# Increased friction in steering notice.



## Barefeet (Jan 1, 2014)

Has anyone noticed this?
I got this letter from GM. "...some 2014 model year Chevrolet Cruze vehicles may have increased friction in the steering system." etc.
Now it seems that I do have a slight resistance when turning the wheel after driving straight, it's not a problem, however I am going to see if it gets worse.


----------



## Jim Frye (Mar 16, 2011)

http://www.cruzetalk.com/forum/9-ge...ze-steering-gear-problem-gm-notification.html

http://www.cruzetalk.com/forum/25-service-issues/11164-nhtsa-power-steering-module.html

http://www.cruzetalk.com/forum/9-ge...014-chevy-cruze-diesel-steering-problems.html

http://www.cruzetalk.com/forum/25-s...ering-wheel-notchy-highway-speed-driving.html

http://www.cruzetalk.com/forum/25-service-issues/90322-steering-wheel-sticks-then-jumps.html

http://www.cruzetalk.com/forum/25-s...sticky-steering-coverage-14232-letter-gm.html


----------



## warloc (Dec 10, 2013)

Yes, I also received the notice but I have not had the problem in 35K miles. It does sound like you may want to take your car in and have it checked.


----------



## Sperry (Aug 3, 2013)

Had the problem but it went away on it's own.. I'm still going to get the fix done ( whatever it is )


----------



## BucaMan (Mar 22, 2011)

Got the notice a couple weeks ago; added it to my folder along with the coolant notice. Haven't noticed increased friction, but it does "squeak" at times.


----------



## Ger8mm (Mar 13, 2014)

just need a recall now for that **** shaky shaft wobble from 0-20mph


----------



## cmsdock (Feb 16, 2014)

looks like i need to look for that letter in the mail that I haven't opened in a while.


----------



## diesel (Jun 8, 2013)

I got the letter. It happened to me last winter, stopped in the warmer weather, and then recently started again. I don't really see it as a big problem.


----------



## plasticplant (Mar 26, 2013)

diesel said:


> I got the letter. It happened to me last winter, stopped in the warmer weather, and then recently started again. I don't really see it as a big problem.
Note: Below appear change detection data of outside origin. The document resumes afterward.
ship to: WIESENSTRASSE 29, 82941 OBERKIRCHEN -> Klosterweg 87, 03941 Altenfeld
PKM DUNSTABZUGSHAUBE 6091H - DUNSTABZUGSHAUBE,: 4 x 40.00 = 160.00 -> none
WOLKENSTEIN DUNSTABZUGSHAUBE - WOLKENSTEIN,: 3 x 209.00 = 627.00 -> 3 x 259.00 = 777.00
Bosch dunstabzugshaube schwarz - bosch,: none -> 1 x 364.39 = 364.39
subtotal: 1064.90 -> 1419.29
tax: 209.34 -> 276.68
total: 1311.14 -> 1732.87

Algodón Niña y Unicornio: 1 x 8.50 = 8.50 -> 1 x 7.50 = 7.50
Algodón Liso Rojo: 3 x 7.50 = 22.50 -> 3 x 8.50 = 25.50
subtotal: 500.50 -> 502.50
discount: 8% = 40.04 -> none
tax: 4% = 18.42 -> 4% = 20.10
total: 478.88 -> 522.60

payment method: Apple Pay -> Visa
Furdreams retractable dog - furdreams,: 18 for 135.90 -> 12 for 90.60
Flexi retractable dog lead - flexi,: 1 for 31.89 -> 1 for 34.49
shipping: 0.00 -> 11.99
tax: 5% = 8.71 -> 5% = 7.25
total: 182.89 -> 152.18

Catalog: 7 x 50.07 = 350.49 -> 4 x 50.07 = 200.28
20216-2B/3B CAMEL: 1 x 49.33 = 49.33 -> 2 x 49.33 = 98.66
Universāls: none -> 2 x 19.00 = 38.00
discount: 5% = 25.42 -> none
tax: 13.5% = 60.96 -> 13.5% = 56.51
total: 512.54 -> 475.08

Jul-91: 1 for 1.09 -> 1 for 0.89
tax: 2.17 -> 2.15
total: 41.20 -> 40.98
Same thing with me. However, when it happens it drives me bonkers! Some days it's on again, off again and others it's constant. For the sake of my sanity, I really hope this software update is all that is needed to keep this problem away for good.


----------



## Jim Frye (Mar 16, 2011)

I have always thought this problem was due to the OS reducing the steering input to a lower polling priority as it responded to other inputs and there were none from the driver. Basically, turning off the electric steering and providing a slower response to the steering wheel's movement. Rmember, a few seconds is an eternity to a computer.


----------



## obermd (Mar 3, 2012)

Jim Frye said:


> I have always thought this problem was due to the OS reducing the steering input to a lower polling priority as it responded to other inputs and there were none from the driver. Basically, turning off the electric steering and providing a slower response to the steering wheel's movement. Rmember, a few seconds is an eternity to a computer.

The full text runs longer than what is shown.